Un TGV en plein trajet entre Paris et Brest a omis de s’arrêter en gare de Lamballe-Armor, laissant quelque 80 passagers perplexes sur le quai un samedi après-midi de juillet. Alors que la ligne à grande vitesse est vantée pour sa fiabilité et sa rapidité, l’oubli de cet arrêt soulève des questions sur la gestion des transports en Bretagne et la résilience du réseau face aux aléas. Retour sur un incident rares qui met en lumière les enjeux de mobilité régionale et l’importance d’une coordination sans faille entre la SNCF et les acteurs locaux.
Pourquoi le TGV Paris-Brest a sauté la gare bretonne
Vers 17 h 30, le conducteur n’a pas enclenché la procédure d’arrêt à Lamballe-Armor, interrompant soudain la fluidité du voyage. L’erreur humaine, confirmée par la direction de la SNCF, a été imputée à un mauvais repérage du signal lumineux dans un contexte de fatigue accrue du personnel. Les conséquences ont été immédiates :
- 80 passagers contraints de patienter sans information claire.
- Des correspondances ratées vers Saint-Brieuc et Quimper.
- Un mécontentement général relayé sur les réseaux sociaux.
- Des retards de plusieurs dizaines de minutes pour le reste des voyageurs à bord.
- Une alerte déclenchée par le chef de bord, suivi d’un « code d’erreur » inédit : 0.15891402.1753092458.24203722.

Impact sur les passagers et la mobilité régionale
Les habitants de la côte d’Émeraude, habitués à des liaisons régulières, ont vu leur planning bouleversé. Entre réunions professionnelles à Paris et escapades familiales à Brest, la panne de liaisons ferroviaires a rappelé l’importance d’une offre de transports complémentaire. Plusieurs solutions alternatives ont été mises en place :
- L’affrètement de bus relais pour rejoindre la gare de Rennes via l’application SNCF Connect.
- Le covoiturage solidaire, organisé en quelques heures sur des plateformes locales.
- Le recours aux vélos-sacs pour un trajet jusqu’à Lamballe centre-ville.
- La proposition d’un remboursement partiel pour les billets concernés.
Réactions de la SNCF et plan d’action pour rétablir la desserte
Face aux critiques, la direction régionale de la SNCF a présenté un rapport d’incident détaillé et annoncé des mesures immédiates pour éviter toute récidive. Dans un communiqué publié sur sncf.com, la société évoque :
- La formation renforcée des conducteurs sur la signalisation en zones périurbaines bretonnes.
- L’installation d’un système de double confirmation avant chaque arrêt.
- Un audit externe commandé auprès de l’Agence Bretagne Mobilité.
- Une étude sur l’impact de la taxe transports en Bretagne pour financer des liaisons plus résilientes.

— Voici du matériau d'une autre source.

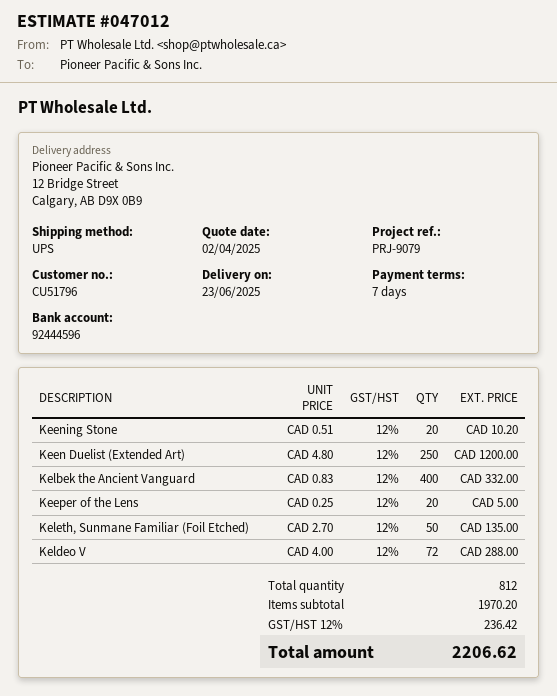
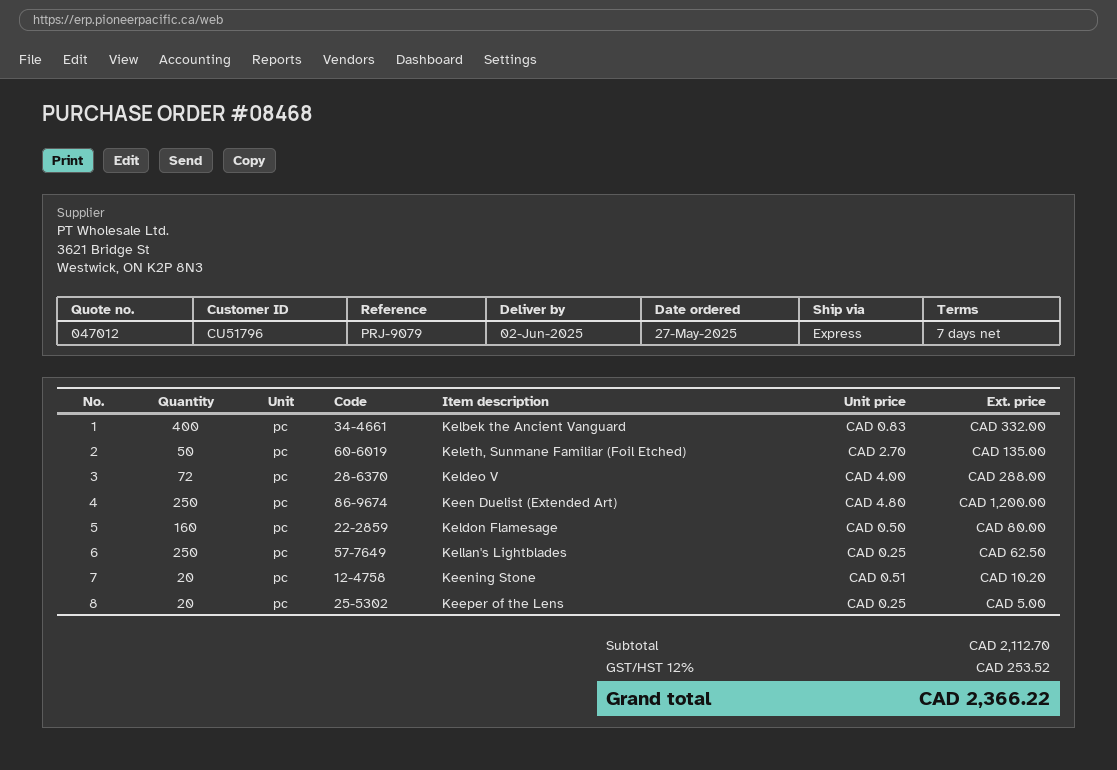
delivery date: 2025-06-23 -> 2025-06-02
shipping method: UPS -> express
Keldon Flamesage: none -> 160 x 0.50 = 80.00
Kellan's Lightblades: none -> 250 x 0.25 = 62.50
subtotal: 1970.20 -> 2112.70
tax: 12% = 236.42 -> 12% = 253.52
total: 2206.62 -> 2366.22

Témoignages locaux et perspectives de la mobilité bretonne
Dans les cafés de Lamballe, les discussions vont bon train. Les élus et associations plaident pour une meilleure prise en compte des spécificités régionales. Un habitant résume : « Ici, chaque gare est plus qu’un point de départ, c’est un lien entre villages et métropoles. » Pour renforcer la mobilité, plusieurs pistes sont envisagées :
- La création de lignes de trains express régionales entre Lamballe et Dinan.

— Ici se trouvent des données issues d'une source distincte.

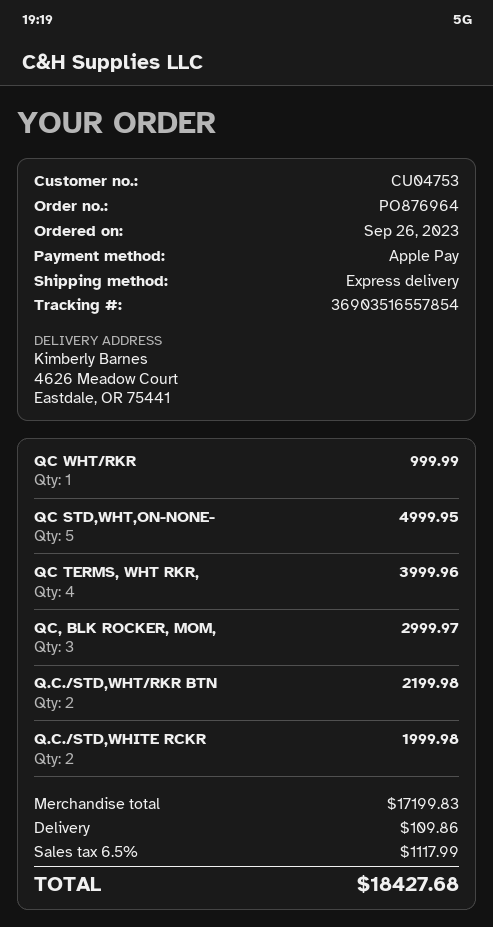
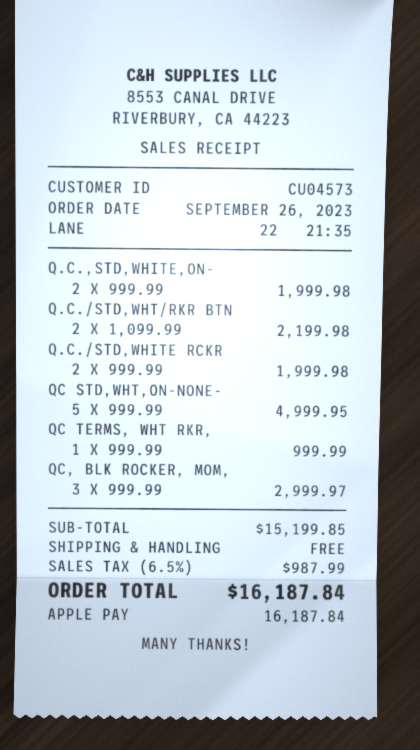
customer number: CU04753 -> CU04573
QC WHT/RKR: 1 for 999.99 -> none
QC TERMS, WHT RKR,: 4 for 3999.96 -> 1 for 999.99
Q.C.,STD,WHITE,ON-: none -> 2 for 1999.98
subtotal: 17199.83 -> 15199.85
shipping: 109.86 -> 0.00
tax: 6.5% = 1117.99 -> 6.5% = 987.99
total: 18427.68 -> 16187.84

- Le développement du réseau de cars interurbains vers les ports de pêche.
- La collaboration avec les collectivités pour des tarifs adaptés aux navetteurs.

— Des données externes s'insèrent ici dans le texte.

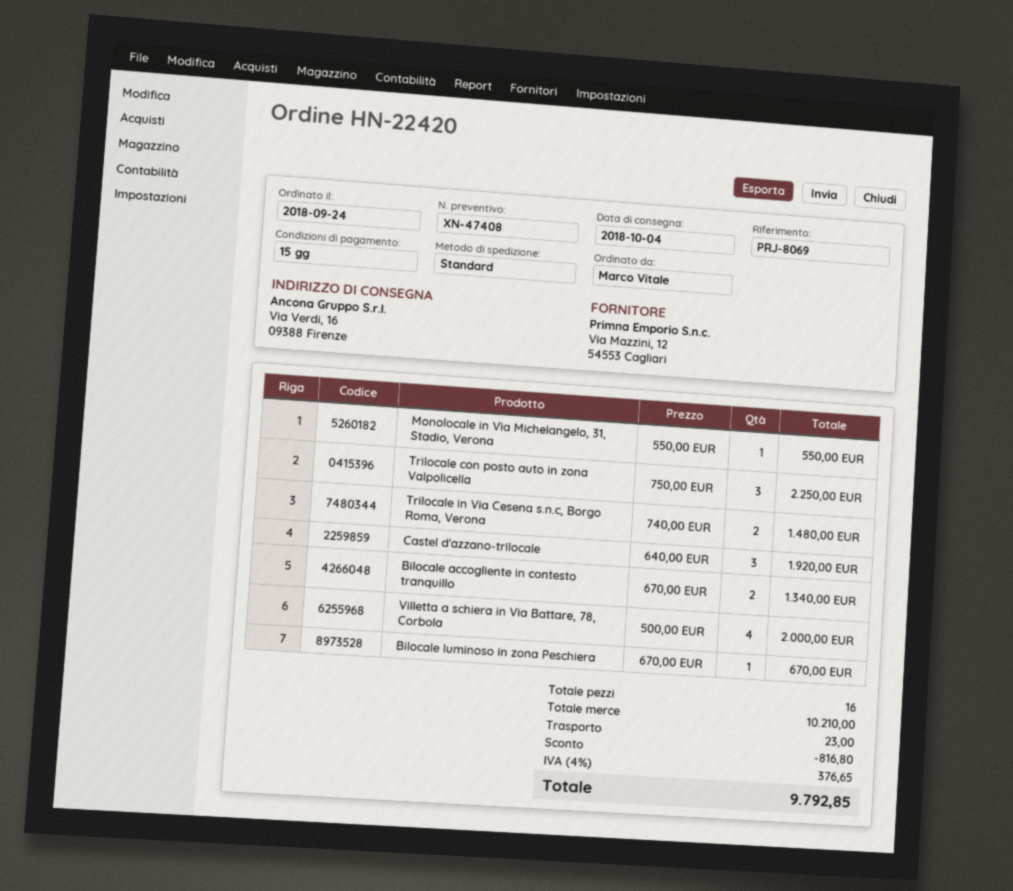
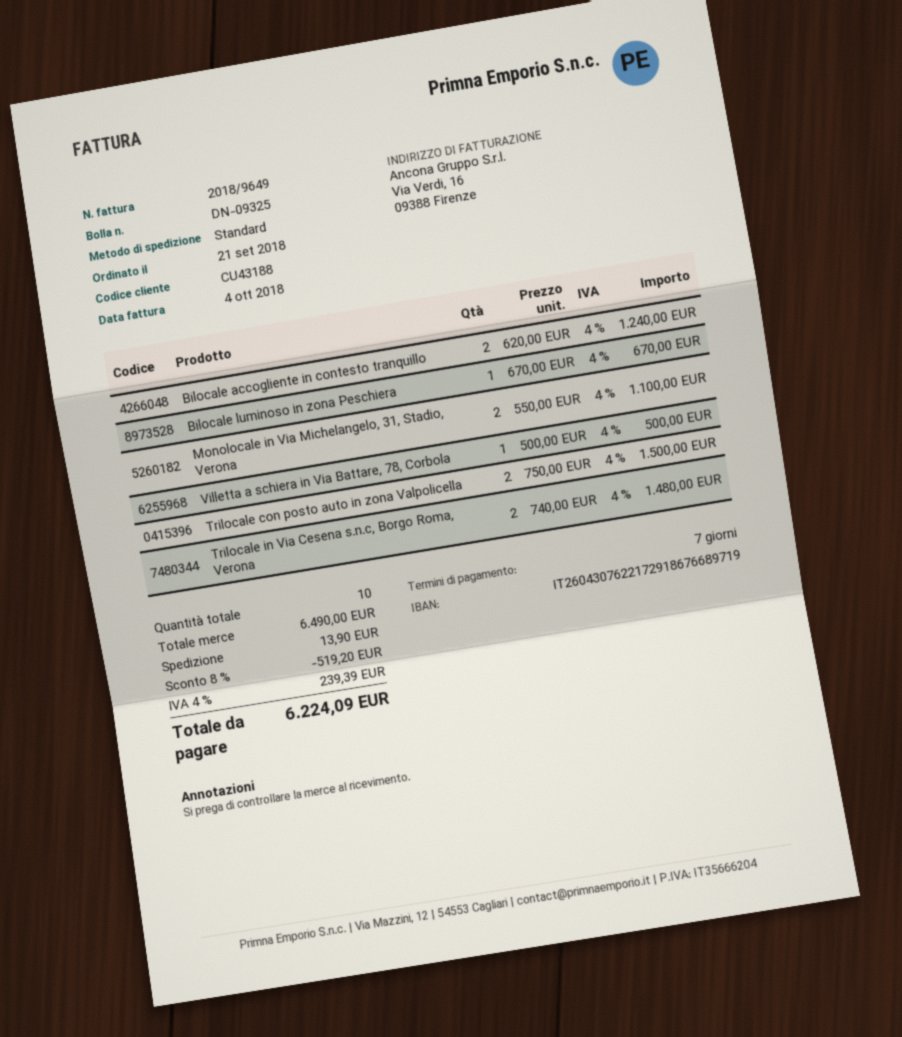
order date: 2018-09-24 -> 2018-09-21
payment terms: 15 days -> 7 days
Monolocale in Via Michelangelo, 31, Stadio, Verona: 1 x 550.00 = 550.00 -> 2 x 550.00 = 1100.00
Trilocale con posto auto in zona Valpolicella: 3 x 750.00 = 2250.00 -> 2 x 750.00 = 1500.00
Castel d'azzano-trilocale: 3 x 640.00 = 1920.00 -> none
Bilocale accogliente in contesto tranquillo: 2 x 670.00 = 1340.00 -> 2 x 620.00 = 1240.00
Villetta a schiera in Via Battare, 78, Corbola: 4 x 500.00 = 2000.00 -> 1 x 500.00 = 500.00
total quantity: 16 -> 10
subtotal: 10210.00 -> 6490.00
discount: 816.80 -> 519.20
shipping: 23.00 -> 13.90
tax: 4% = 376.65 -> 4% = 239.39
total: 9792.85 -> 6224.09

Vers un réseau Paris-Brest plus résilient
À l’horizon 2025, des projets de modernisation visent à sécuriser la liaison Paris-Brest et à réduire la fragilité du service. Les propositions glanées auprès d’experts et d’usagers incluent :
- La mise en place de capteurs intelligents le long des voies pour alerter en temps réel.
- Un renforcement des fréquences de trains TER en correspondance à Rennes.
- Une plateforme open data pour suivre l’état du trafic et anticiper les incidents, hébergée sur bretagne.bzh.
- Un partenariat avec la ville de Paris pour optimiser les horaires de départ aux heures de pointe.
La leçon est claire : pour garantir un voyage serein, chaque maillon de la chaîne doit être à l’unisson, de la cabine de conduite à la gestion des gares.